On Jan. 1, 2012, while most people are ringing in the New Year, 89,000 Pennsylvanians will have their unemployment benefits cut off.
By June, 289,000 people in the state who otherwise would be getting emergency unemployment benefits will be doing without if Congress does not authorize an extension of the program.
The super committee created as part of the debate over raising the nation's debt ceiling -- a bipartisan group that includes Sen. Pat Toomey, R-Pa., and has a Nov. 23 deadline to present its plan to reduce the deficit -- could help push through another extension of federal unemployment benefits, if it chooses.
Maurice Emsellam, the policy co-director at the New York-based National Employment Law Project, is hoping that Congress will extend benefits again because unemployment remains above 9 percent, where it has been stuck for all but two of the last 28 months.
The issue has been a contentious one on the federal level. Throughout 2010, Congress repeatedly fought over whether to reauthorize extensions to unemployment compensation for three-month periods.
"It was a political football," said Mr. Emsellam.
He said no one disputed that workers needed the additional weeks of benefits. They just kept dragging in other issues.
The compromise reached in December 2010 between President Barack Obama and Congress extended emergency unemployment compensation through 2011.
This time around, as the issue comes up again, Mr. Ensellam said there is a focus already on the problem.
Meanwhile, unemployment compensation in Pennsylvania already has been cut back as a result of triggers set up in the system.
Unemployment hit its peak nationally at 10.1 percent and on the state level rose to 8.8 percent for the first four months of 2010.
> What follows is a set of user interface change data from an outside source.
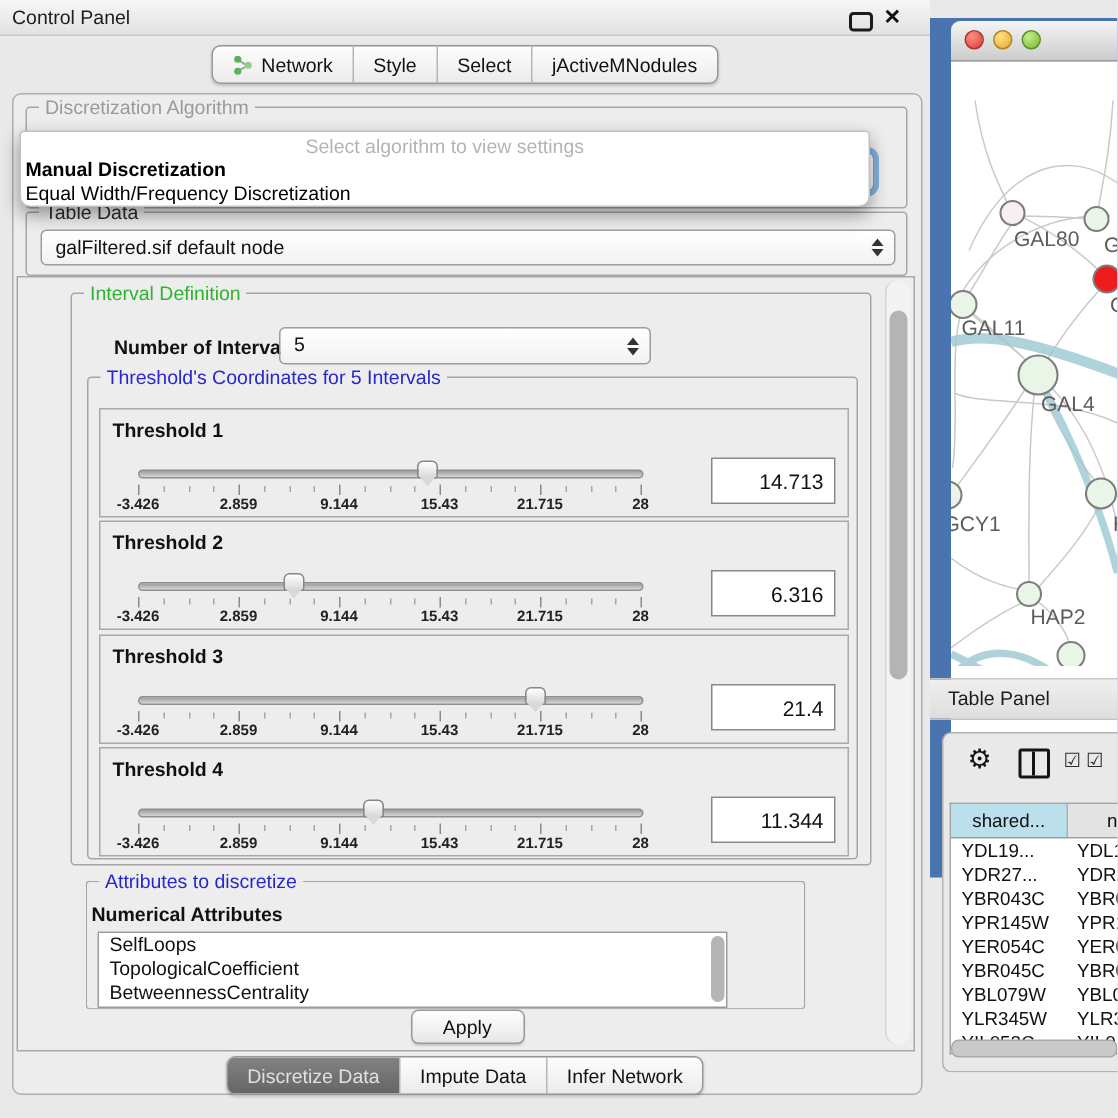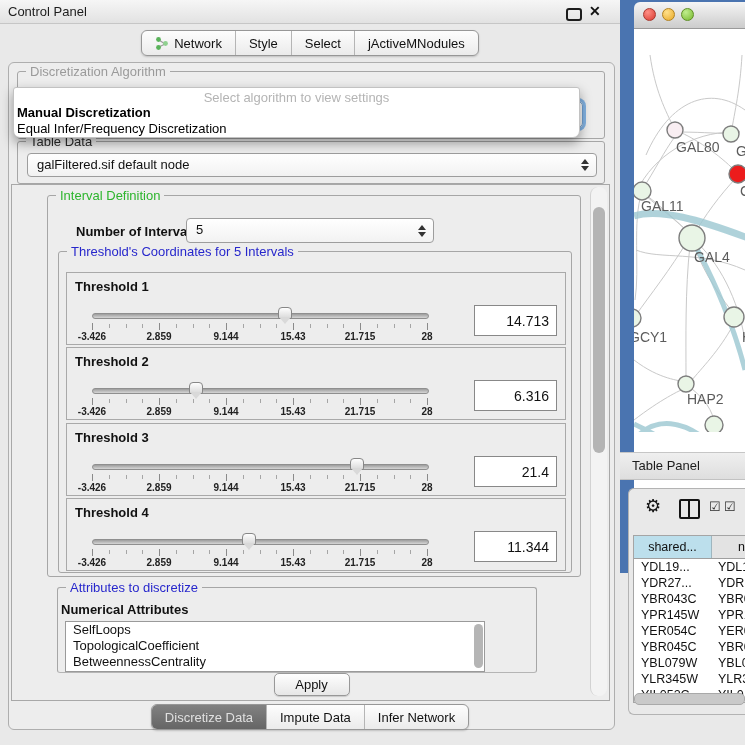--- a/index.html
+++ b/index.html
@@ -391,7 +391,7 @@
 <div class="popup">
   <div class="popup-placeholder">Select algorithm to view settings</div>
   <div class="popup-opt bold">Manual Discretization</div>
-  <div class="popup-opt">Equal Infer/Frequency Discretization</div>
+  <div class="popup-opt">Equal Width/Frequency Discretization</div>
 </div>
 
 <div class="tabbar tabbar-bottom">

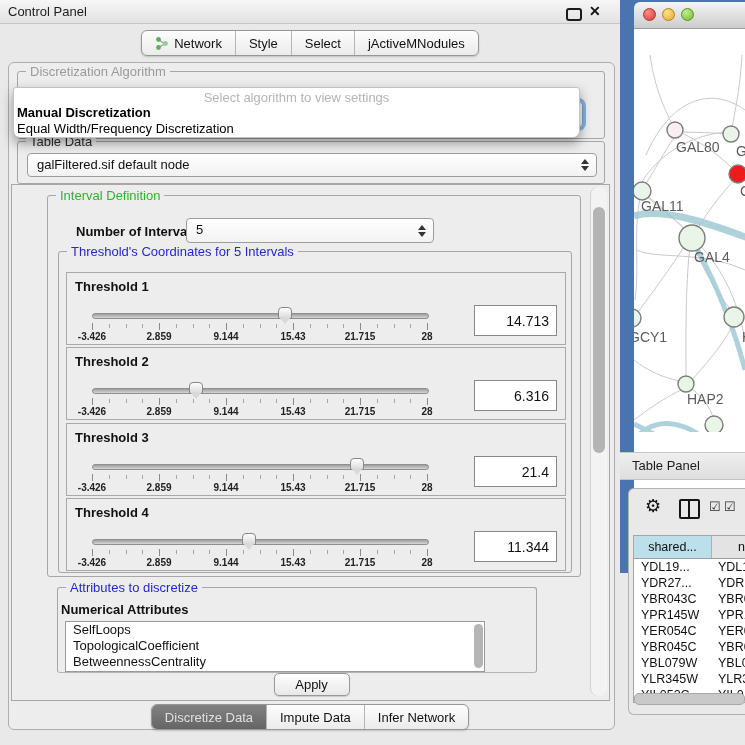--- a/index.html
+++ b/index.html
@@ -100,7 +100,7 @@
     font-size:13px; color:#111; text-align:center; line-height:21px; box-shadow:0 1px 1px rgba(0,0,0,.15); }
 
   
-  .net-window { position:absolute; left:620px; top:0; width:125px; height:573px; background:#4a74b0; }
+  .net-window { position:absolute; left:620px; top:12px; width:125px; height:573px; background:#4a74b0; }
   .net-titlebar { position:absolute; left:14px; top:2px; right:0; height:26px;
     background:linear-gradient(#f5f5f5,#cccccc); border-bottom:1px solid #9a9a9a; border-top-left-radius:6px; }
   .tl { position:absolute; top:6px; width:13px; height:13px; border-radius:50%; box-sizing:border-box; }

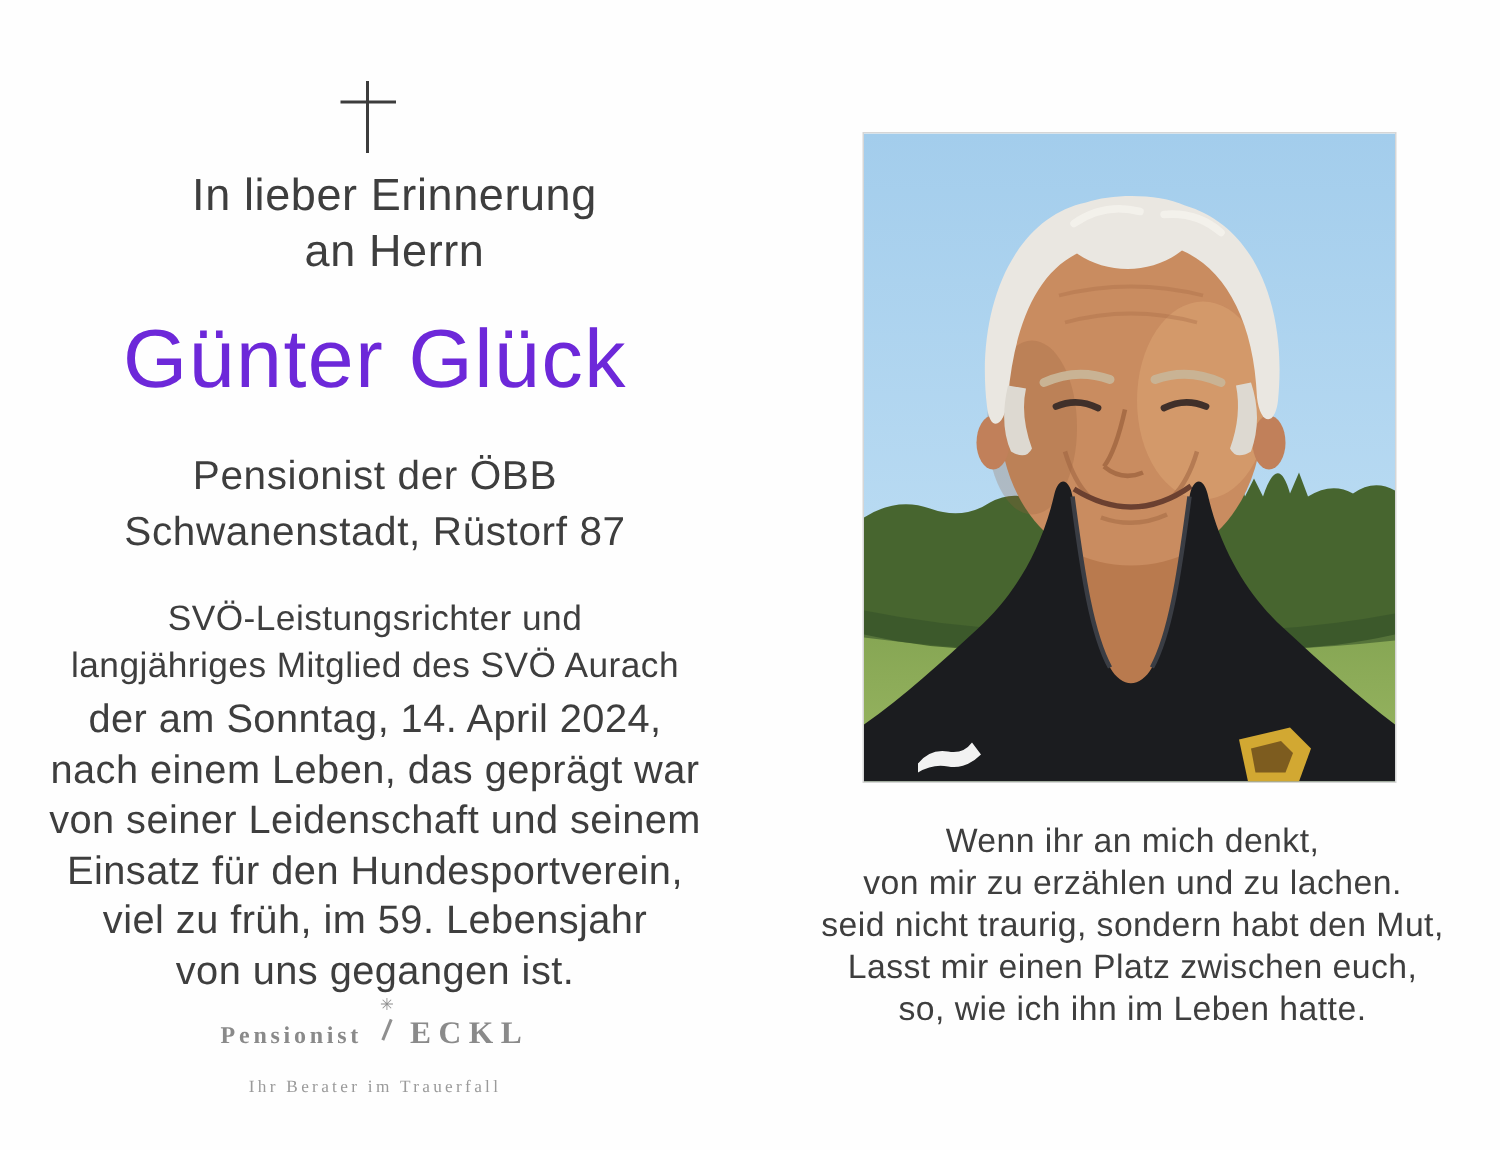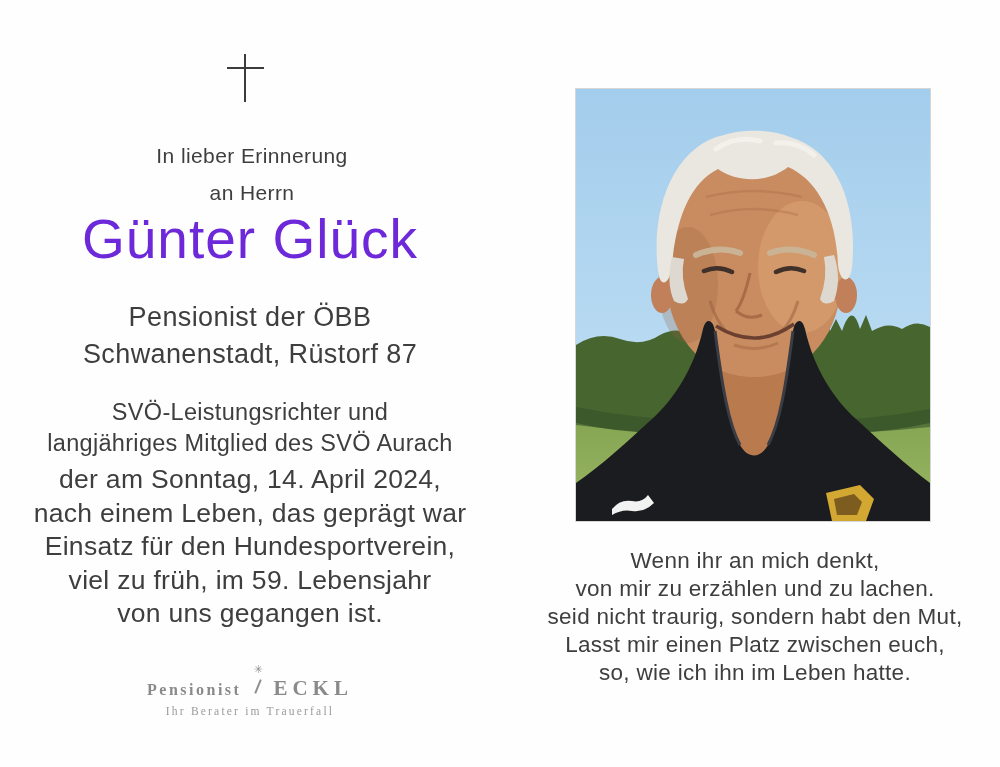--- a/index.html
+++ b/index.html
@@ -16,7 +16,7 @@
   .cross-h{position:absolute;left:0;top:13px;width:37px;height:2px;background:#3c3c3c;}
 
   
-  .intro{left:4px;top:112px;width:496px;font-size:21px;line-height:37px;letter-spacing:.4px;margin-top:25px;}
+  .intro{left:15px;top:112px;width:496px;font-size:30px;line-height:37px;letter-spacing:.4px;}
   .name{left:0;top:204px;width:500px;font-size:55px;line-height:70px;letter-spacing:1px;color:#6d28d9;font-weight:400;}
   .subtitle{left:0;top:299px;width:500px;font-size:27px;line-height:37px;letter-spacing:.4px;}
   .membership{left:0;top:397px;width:500px;font-size:23.5px;line-height:31px;letter-spacing:.3px;}

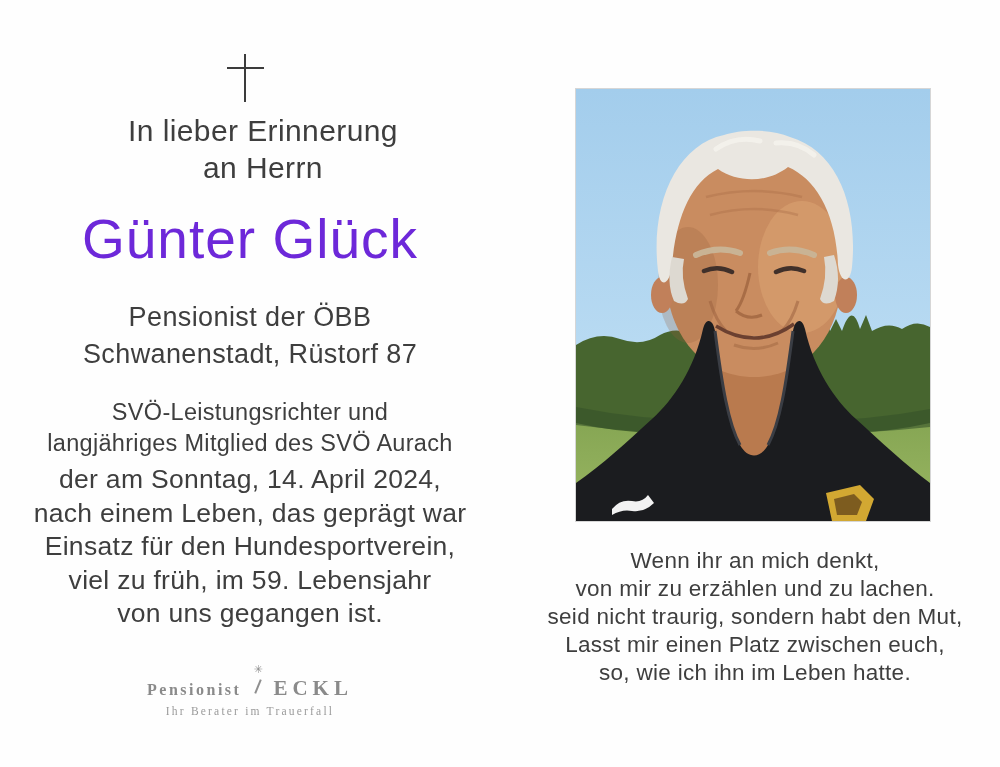--- a/index.html
+++ b/index.html
@@ -69,6 +69,7 @@
   <div class="abs obituary center">
     <div>der am Sonntag, 14. April 2024,</div>
     <div>nach einem Leben, das geprägt war</div>
+    <div>von seiner Leidenschaft und seinem</div>
     <div>Einsatz für den Hundesportverein,</div>
     <div>viel zu früh, im 59. Lebensjahr</div>
     <div>von uns gegangen ist.</div>

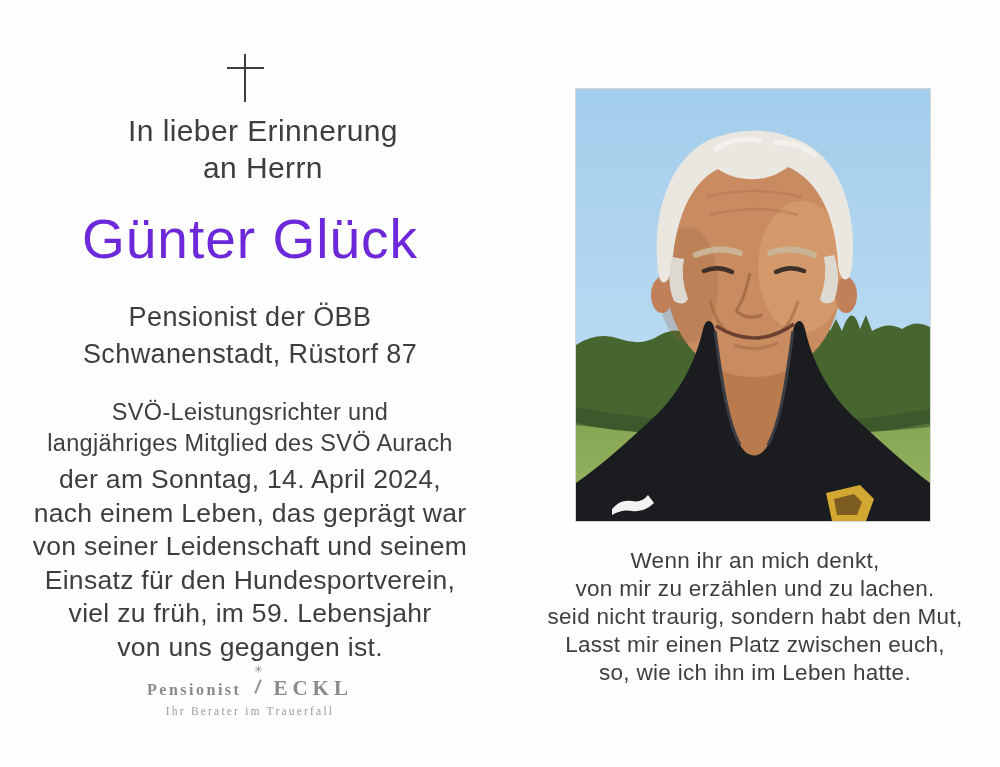--- a/index.html
+++ b/index.html
@@ -30,7 +30,7 @@
   .logo-slash{position:absolute;left:7px;top:3px;width:2px;height:15px;background:#8f8f8f;transform:rotate(22deg);}
   .logo-sun{position:absolute;left:3px;top:-13px;font-size:11px;color:#8f8f8f;font-family:"DejaVu Sans",sans-serif;}
   .logo-name{font-size:21px;font-weight:bold;letter-spacing:5px;}
-  .logo-tagline{margin-top:4px;text-align:center;font-size:11.5px;letter-spacing:2.2px;color:#9a9a9a;}
+  .logo-tagline{margin-top:18px;text-align:center;font-size:11.5px;letter-spacing:2.2px;color:#9a9a9a;}
 
   
   .photo-frame{left:575px;top:88px;width:354px;height:432px;border:1px solid #d6d6d6;box-sizing:content-box;}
From the end of 2009 and until April 9, out-of-work Pennsylvanians were able to receive up to 99 weeks of unemployment compensation. At that point, compensation was cut back by six weeks -- known as Tier 4 benefits -- triggered by the unemployment rate dropping below an average of 8.5 percent in the state for a period of 13 weeks.
On June 11, unemployment compensation in the state was further reduced by another seven weeks down to 86 weeks with the loss of the so-called High Unemployment Period Emergency Benefits, which are also tied to the unemployment rate.
For those who are jobless, the system can be confusing.
Standard unemployment compensation starts with eligibility of 26 weeks, regardless of how bad the economy is and paid for by a tax on payrolls.
It's the additional 60 weeks of benefits -- those remaining beyond the 26 weeks the state provides -- that will be terminated at the end of the year.
The extended unemployment compensation through the federal program is arranged in tiers.
Tier 1 lasts 20 weeks, starting after the first 26 weeks of unemployment compensation is exhausted. Tier 2 is an additional 14 weeks, and Tier 3 is another 13 weeks.
Once those three tiers of compensation are exhausted, workers are eligible for up to 13 additional weeks known as emergency benefits.
If Congress and the president do not come to an agreement, Sean Yeakle, spokesman for the Pennsylvania Department of Labor and Industry, said those last 13 weeks of emergency benefits will be cut off immediately come Jan. 1. That would affect 89,000 people.
The rest of the program will be cut as unemployed workers finish out whatever tier they are on.
A worker who is still on the initial 26 weeks will not receive additional benefits past that time.
A worker who finished the first level of unemployment and is in the first tier of emergency unemployment compensation will be able to finish out those 20 additional weeks and so on.
The state Department of Labor and Industry has projected that by February, 150,000 Pennsylvania claimants will be affected.
As more people hit their end of their tiers monthly, by June, 289,000 workers will have lost extended benefits.
"Pennsylvania's unemployment rate has been below the national rate for 40 consecutive months, which statewide is a positive, but it does not mean much to those who are still looking for a job," Mr. Yeakle said.
He said the state government is committed to reducing taxes and regulations that are barriers to job creation. "Our goal is to make government leaner and more efficient and to create an economic climate that will enable businesses to create jobs," he said.
In July, employment by state government hit the lowest level it has been in the last 10 years. In the last year, from August 2010 to August 2011, the state cut 5,600 workers.